UK Government Launched An Investigation Into The Secondary Ticket Market
Since a few months, You Me At Six frontman Josh Franceschi has been very busy fighting this exact same phenomena in the UK. He wants the UK to follow in the US' footsteps and take action against corporations that are purchasing tickets instead of fans that are desperate to see their favourite artists live.
The UK government has taken the first step and launched an investigation to see if the secondary ticket market is in breach of the 'Consumer Protection Law'.
The government department Competition and Markets Authority is going to look into this.
They shared the following along with the announcement:
"This follows concerns that people are not getting the full range of information required by law when buying tickets put up for resale.
The Competition and Markets Authority (CMA) will specifically look at if information is provided on who the seller is and any connections the seller may have with the platform or event organisers; whether there are any restrictions on the use of resold tickets which could result in the person being denied access to the event; and where a seat is located in the venue.
Andrea Coscelli, CMA Acting Chief Executive, said:
A night out at a concert or a trip to a big match is something that millions of people look forward to.
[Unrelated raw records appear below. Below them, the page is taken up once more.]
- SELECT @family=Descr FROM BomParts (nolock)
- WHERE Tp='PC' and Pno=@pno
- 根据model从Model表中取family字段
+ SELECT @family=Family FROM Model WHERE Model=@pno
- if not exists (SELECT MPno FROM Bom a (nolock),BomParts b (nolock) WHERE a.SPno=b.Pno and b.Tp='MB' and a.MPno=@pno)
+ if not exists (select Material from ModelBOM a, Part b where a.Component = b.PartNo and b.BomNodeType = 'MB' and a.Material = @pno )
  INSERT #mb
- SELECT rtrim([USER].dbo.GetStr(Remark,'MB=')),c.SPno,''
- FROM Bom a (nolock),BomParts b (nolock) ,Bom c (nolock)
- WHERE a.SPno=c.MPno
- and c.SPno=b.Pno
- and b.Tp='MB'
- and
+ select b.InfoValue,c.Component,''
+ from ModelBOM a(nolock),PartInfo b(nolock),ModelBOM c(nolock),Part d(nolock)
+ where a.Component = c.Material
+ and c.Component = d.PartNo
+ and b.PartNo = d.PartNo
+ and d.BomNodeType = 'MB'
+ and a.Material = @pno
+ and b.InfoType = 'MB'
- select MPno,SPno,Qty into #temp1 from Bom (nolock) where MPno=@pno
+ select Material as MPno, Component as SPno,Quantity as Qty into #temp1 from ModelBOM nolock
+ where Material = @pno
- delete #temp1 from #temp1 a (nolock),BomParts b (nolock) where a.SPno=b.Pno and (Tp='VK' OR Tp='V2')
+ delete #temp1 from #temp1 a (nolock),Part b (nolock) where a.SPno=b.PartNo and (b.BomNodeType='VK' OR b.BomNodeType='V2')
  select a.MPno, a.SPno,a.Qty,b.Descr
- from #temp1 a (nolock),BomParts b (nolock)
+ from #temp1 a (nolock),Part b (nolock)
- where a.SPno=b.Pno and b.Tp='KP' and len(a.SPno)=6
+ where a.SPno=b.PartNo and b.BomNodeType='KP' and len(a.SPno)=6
So it’s important they know who they are buying from and whether there are any restrictions that could stop them using the ticket.
We have heard concerns about a lack of transparency over who is buying up tickets from the primary market. We also think that it is essential that those consumers who buy tickets from the secondary market are made aware if there is a risk that they will be turned away at the door.
We have therefore decided to open a sector-wide investigation to ensure that customers are made aware of important information that they are legally entitled to. If we find breaches of consumer law, we will take enforcement action.
Earlier this year, the CMA carried out an initial review of the 4 main secondary ticketing websites to ensure they were complying with undertakings previously given to improve the information provided about tickets advertised on their sites.
This work concluded that one website was not fully complying with their undertaking and the CMA is actively pursuing this to ensure they meet their obligations in full. All other websites have changed their practices in line with their undertakings.
However, the review also revealed wider concerns about information provision and compliance with consumer protection law across the sector as a whole, which has prompted the action launched today. In this enforcement investigation the CMA will consider whether, in its view, both the businesses selling tickets and the secondary ticketing platforms advertising them are failing to provide the full range of information in breach of the law and, if so, take enforcement action.
In addition, the CMA is also working with event organisers to help ensure that any terms used to restrict the resale of their tickets are fair for consumers.
Whilst carrying out its investigation, the CMA will continue to work with consumer enforcement partners to ensure that issues in the sector are tackled in the most effective way."